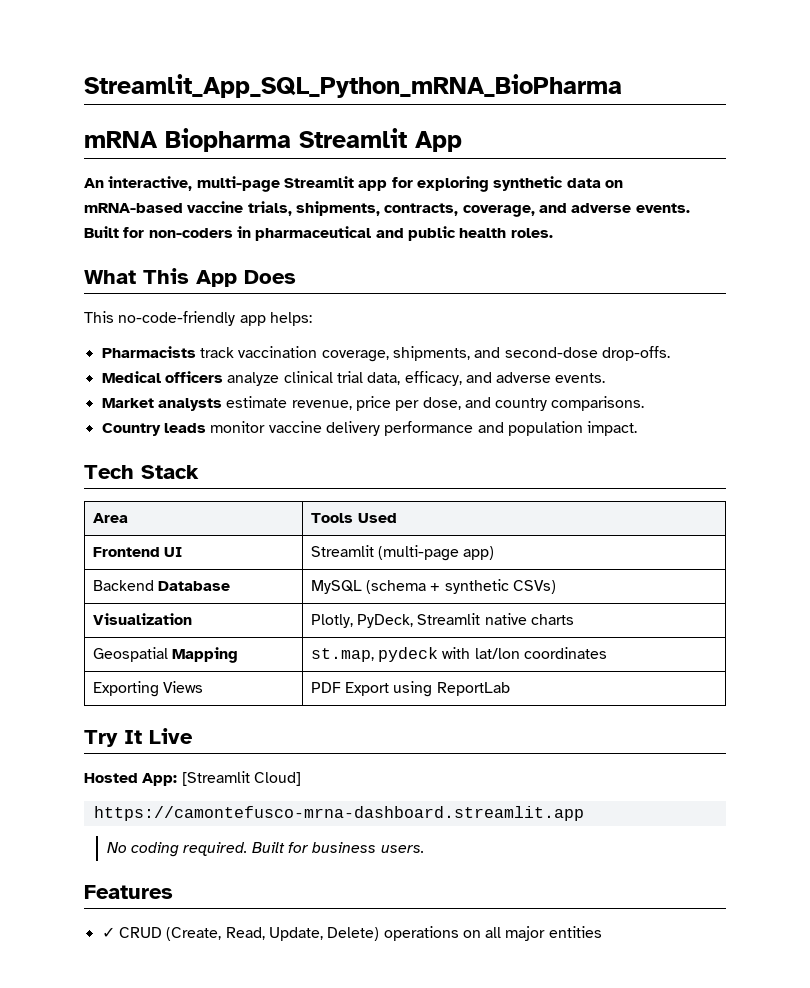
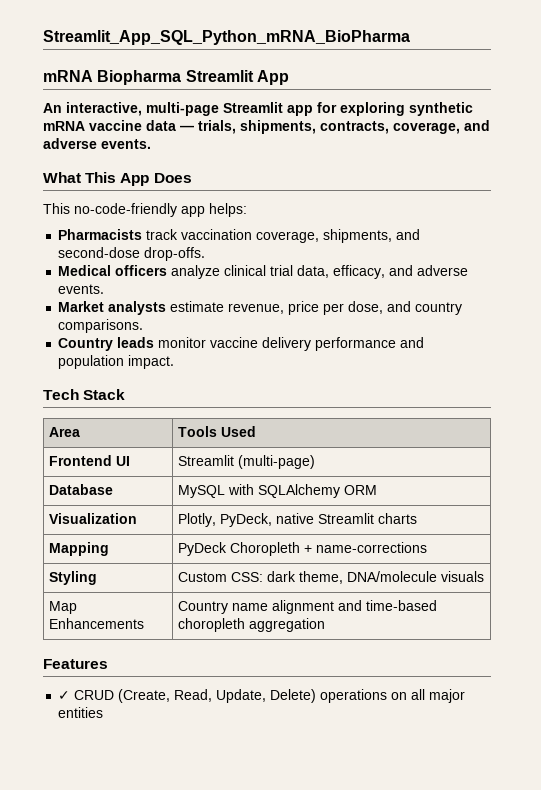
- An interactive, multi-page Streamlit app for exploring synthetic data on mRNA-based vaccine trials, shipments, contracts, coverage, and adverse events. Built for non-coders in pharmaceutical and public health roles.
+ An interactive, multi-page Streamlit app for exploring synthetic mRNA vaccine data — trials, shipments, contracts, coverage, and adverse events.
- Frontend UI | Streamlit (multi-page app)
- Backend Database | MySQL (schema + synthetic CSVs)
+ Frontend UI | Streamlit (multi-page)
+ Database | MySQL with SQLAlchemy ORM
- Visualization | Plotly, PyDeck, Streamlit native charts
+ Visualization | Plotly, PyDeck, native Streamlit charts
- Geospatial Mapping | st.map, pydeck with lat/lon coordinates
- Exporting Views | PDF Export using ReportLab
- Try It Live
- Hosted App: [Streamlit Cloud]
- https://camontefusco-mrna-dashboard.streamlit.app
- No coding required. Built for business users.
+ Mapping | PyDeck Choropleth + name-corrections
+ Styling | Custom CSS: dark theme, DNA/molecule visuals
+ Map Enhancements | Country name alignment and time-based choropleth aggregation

Exercise brief ▸ Count each line of the data where the word "contracts" appears, then reply with the total only.

Result of the exercise ▸ 2